Before a Cyber Attack

• Limit the personal information you share online. Change privacy settings and do not use location features.
• Keep software applications and operating systems up to date.
• Create strong passwords by using upper- and lower-case letters, numbers and special characters. Use a password manager and two methods of verification.
• Watch for suspicious activity that asks you to do something right away, offers something that sounds too good to be true, or needs your personal information. Think before you click. When in doubt, do NOT click.
• Protect your home and/or business using a secure Internet connection and Wi-Fi network and change passwords regularly.
• Don’t share PINs or passwords. Use devices that use biometric scans when possible (e.g., fingerprint scanner or facial recognition).
• Check your account statements and credit reports regularly.
• Be cautious about sharing personal financial information, such as your bank account number, Social Security number or credit card number. Only share personal information on secure sites that begin with https://. Do not use sites with invalid certificates. Use a Virtual Private Network (VPN) that creates a more secure connection.
• Use antivirus and anti-malware solutions, and firewalls to block threats.
• Back up your files regularly in an encrypted file or encrypted file storage device.
• Do not click on links in texts or emails from people you don’t know.
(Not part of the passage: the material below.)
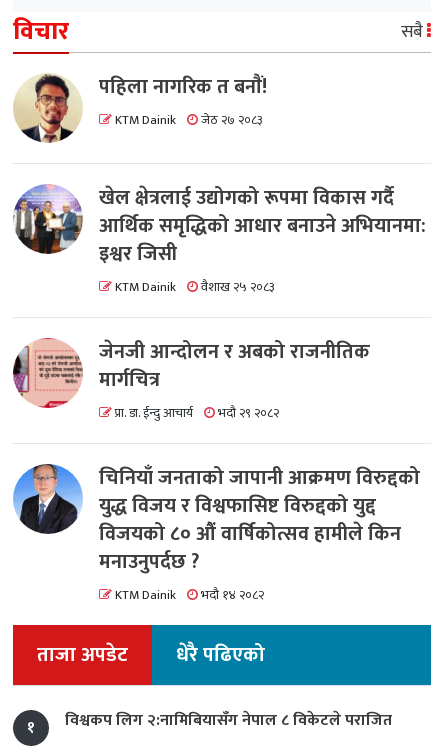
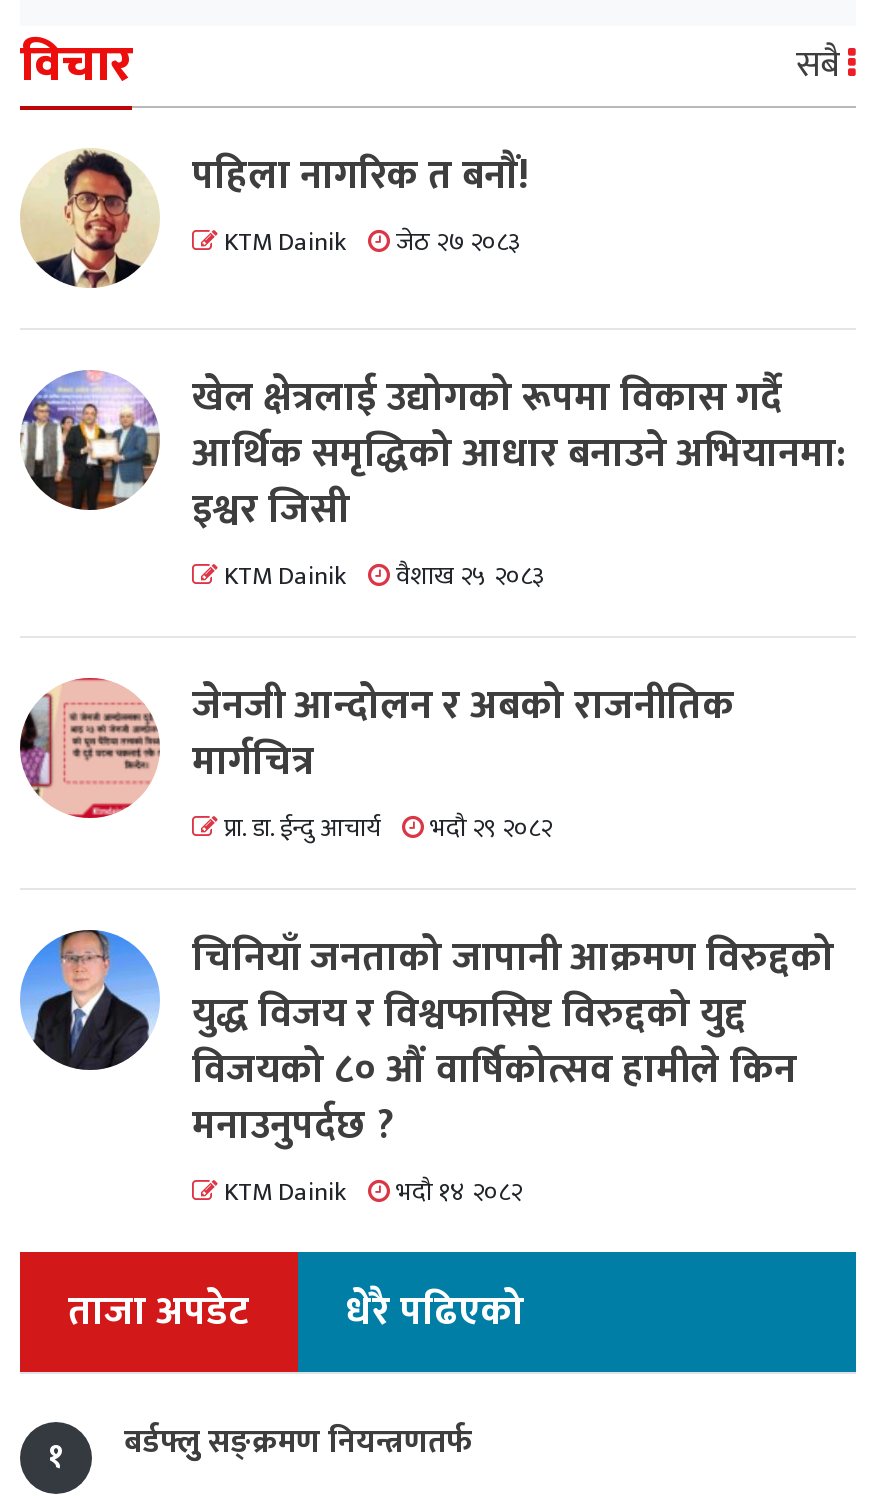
[65,707,392,734] विश्वकप लिग २:नामिबियासँग नेपाल ८ विकेटले पराजित -> [124,1416,472,1470] बर्डफ्लुु सङ्क्रमण नियन्त्रणतर्फ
Scammers can create fake links to websites.
• Remember that the government will not call, text or contact you via social media about owing money.
• Keep in mind that scammers may try to take advantage of financial fears by calling with work-from-home-opportunities, debt consolidation offers and student loan repayment plans.

During a Cyber Attack

• Check your credit card and bank statements for unrecognizable charges.
• Check your credit reports for any new accounts or loans you didn’t open.
• Be alert for emails and social media users that ask for private information.
• If you notice strange activity, limit the damage by changing all of your internet account passwords immediately.
• Consider turning off the device that has been affected. Take it to a professional to scan for potential viruses and remove any that they find. Remember: A company will not call you and ask for control of your computer to fix it. This is a common scam.
• Let work, school or other system owners know what happened.
• Run a security scan on your device to make sure your system is not infected or acting more slowly or inefficiently.
• If you find a problem, disconnect your device from the Internet and perform a full system restore.

After a Cyber Attack

• Contact banks, credit card companies and other financial services companies where you hold accounts. You may need to place holds on accounts that have been attacked. Close any unauthorized credit or charge accounts. Report that someone may be using your identity.
• File a report with the Office of the Inspector General (OIG) if you think someone is using your Social Security number illegally.
• File a complaint with the FBI Internet Crime Complaint Center (IC3). They will review the complaint and refer it to the appropriate agency.
• File a report with the local police so there is an official record of the incident.
• Report identity theft to the Federal Trade Commission.
• Contact the Federal Trade Commission (FTC) at ftc.gov/complaint if you receive messages from anyone claiming to be a government agent.
• Contact additional agencies depending on what information was stolen.
• Examples include contacting:
  • The Social Security Administration (800-269-0271) if your Social Security number was compromised, or
  • The Department of Motor Vehicles if your driver’s license or car registration has been stolen.
• Report online crime or fraud to your local United States Secret Service (USSS) Electronic Crimes Task Force or the Internet Crime Complaint Center.